Oh oui, parlez-moi encore de ma famille, de mon histoire, de celle que je ne pourrai pas rejeter, de celle que je ne pourrai pas distinguer, de celle dont je ne saurai pas tirer les fils, élucider les raisons, ne distinguez ni les causes ni les nuances. Oh oui, baignez-moi dans cette haine, dans cette acceptation des balles et des morts, parlez-moi de Dieu et du Prophète. Parlez-moi du ciel d’Abraham et de sa descendance étoilée, parlez-moi de Jacob et de ses douze fils, parlez-moi de cette tradition millénaire dont je suis la fille et qui, aujourd’hui, me trimballe sur la place publique en hurlant « Lehaïm », à la vie, à la vie, à la vie, et qu’importe les morts, et qu’importe la vérité, et qu’importe les blessures, les entailles profondes. Entailles dans la peau d’abord, dans la chair brûlée vive, puis dans l’âme, à coup de barres rouillées, de clous enfoncés, d’acide jeté à toutes les valeurs d’humanité pourtant si lentement engrangées.

Et puis, s’il vous plaît, déchirez les familles aussi, faites pleurer père, mère, frères et sœurs, continuez saltimbanques de la mort, sorciers du malheur, empereurs de la désolation, continuez à fomenter la décomposition des liens familiaux. Pointez l’oiseau du doigt, imitez son chant moqueur, ne lui tirez pas dessus. (Comment sortir de son berceau ? Comment faire taire l’oiseau ?). Laissez-le s’égosiller pour qu’explose la famille, se détruisent les liens, s’éclipse le soleil. Ne laissez derrière vous qu’un silence lugubre, vide, hideux, afin que résonnent vos tirs. Je les entends, ils percutent chaque cellule de mon corps, chaque parcelle de mon être.

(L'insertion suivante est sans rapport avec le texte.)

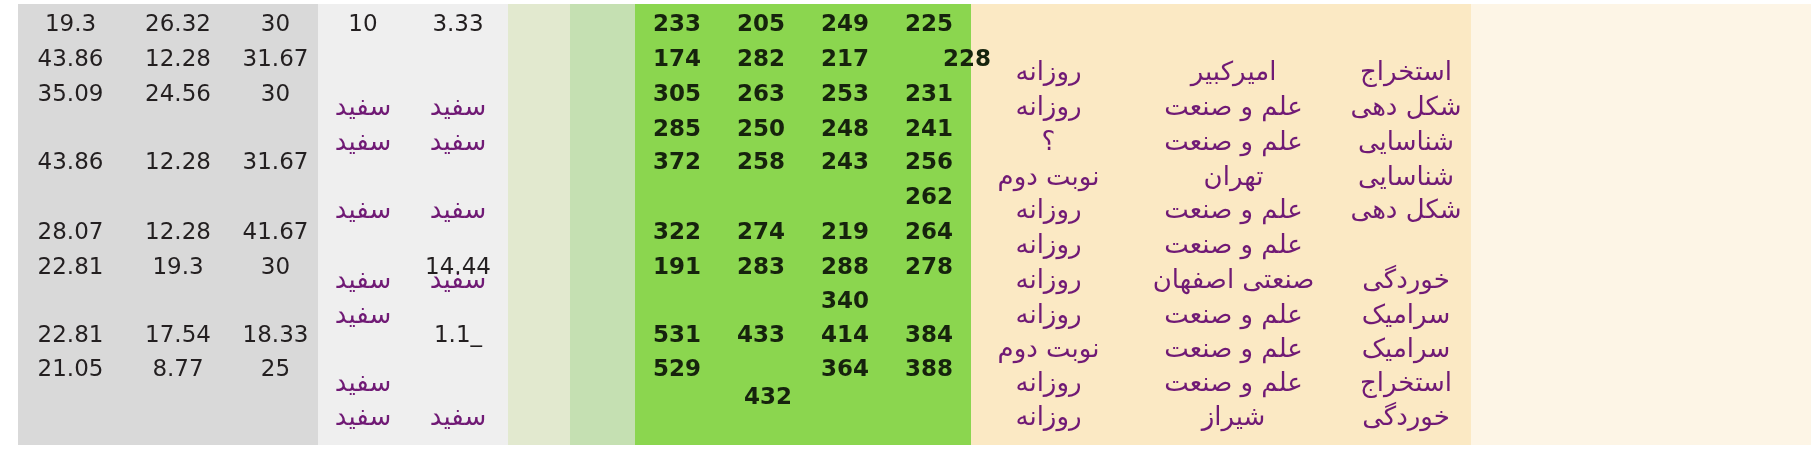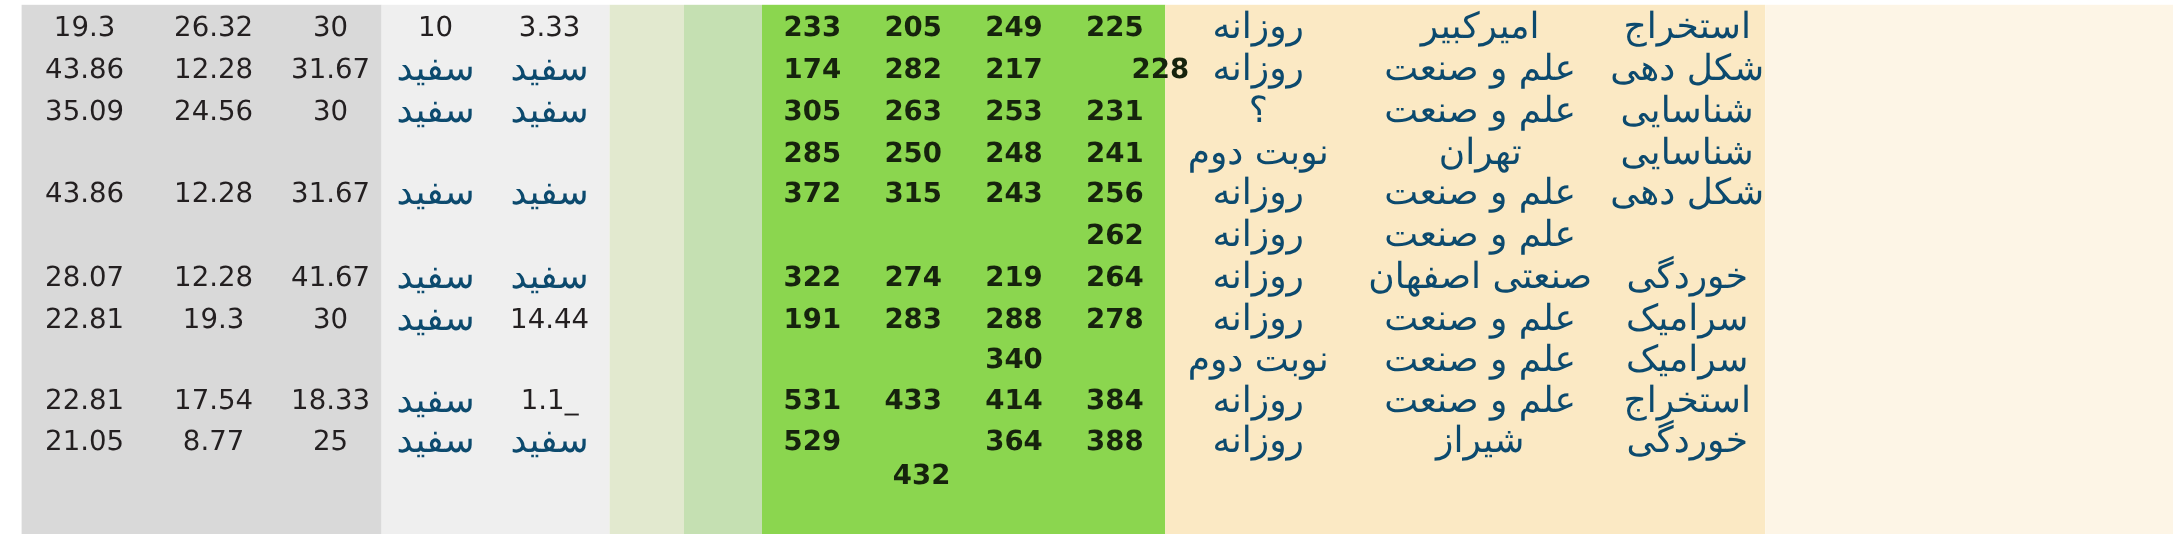"روزانه" .fa { color: #0c4a6e -> #701a75; font-size: 30px -> 26px; margin-top: none -> 48px }
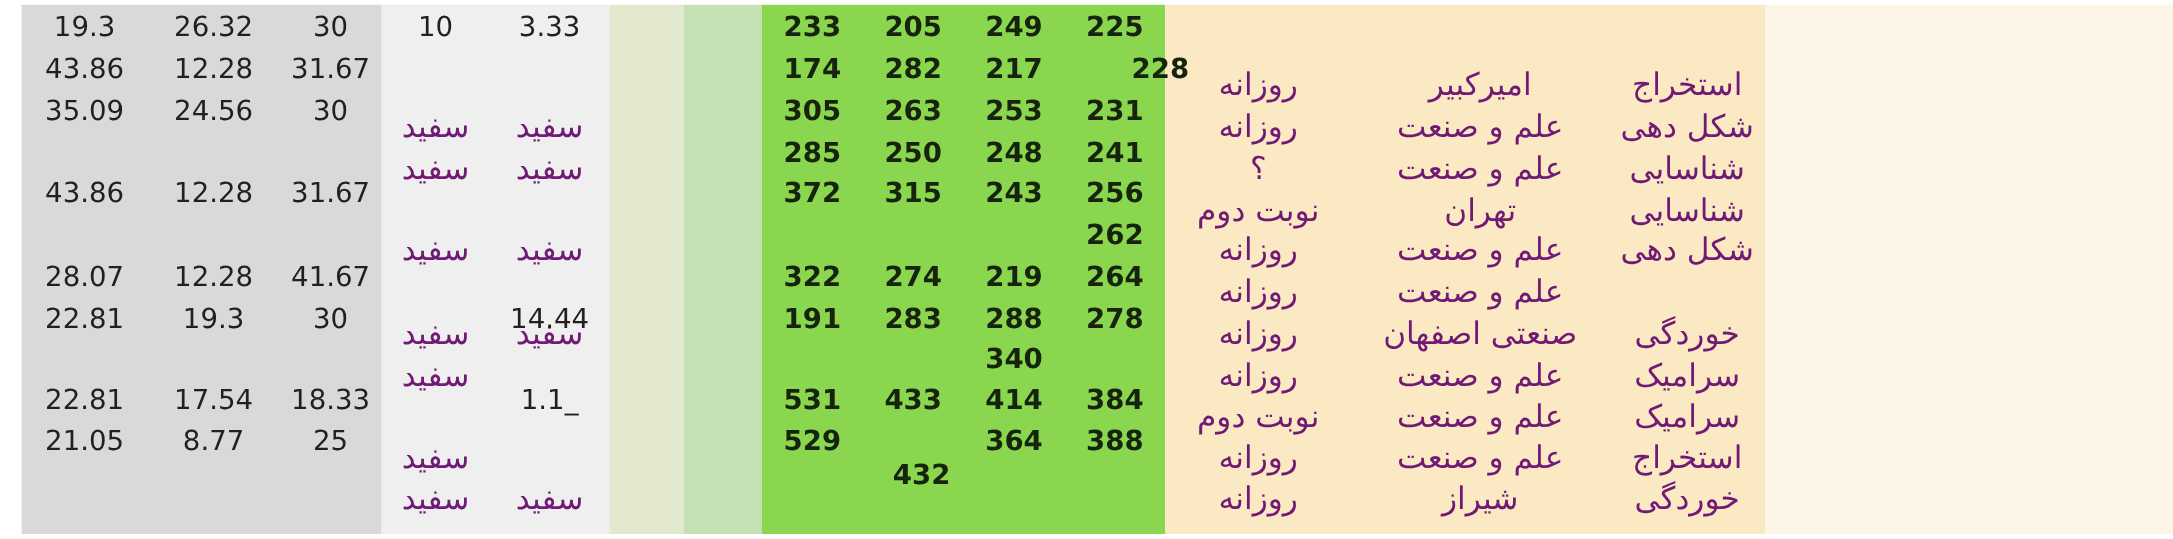"315" div.cell { text: 315 -> 258 }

Puis, faites face à la détresse de mon corps convulsé de larmes, ce corps muet alors qu’hier si bruyant, ce corps incapable de choisir, de se prononcer, d’évoquer avec patience l’histoire d’une scission, scission entre plusieurs moi, scission entre plusieurs familles, scission entre plusieurs peuples, scission entre plusieurs époques. Incapable de nommer tous les noms (aujourd’hui dix et cent quatre-vingt-dix, demain combien encore), d’évoquer tous les traumatismes et tous les cauchemars.

Continuez de répandre bruit et fureur, folie et furie, que notre père Abraham et Sayidna Ibrahim pleurent leur descendance et se penchent sur ma dépouille pour me relever d’un même bras étendu et d’une même main puissante, regards scrutant l’horizon et les décombres du Moyen-Orient.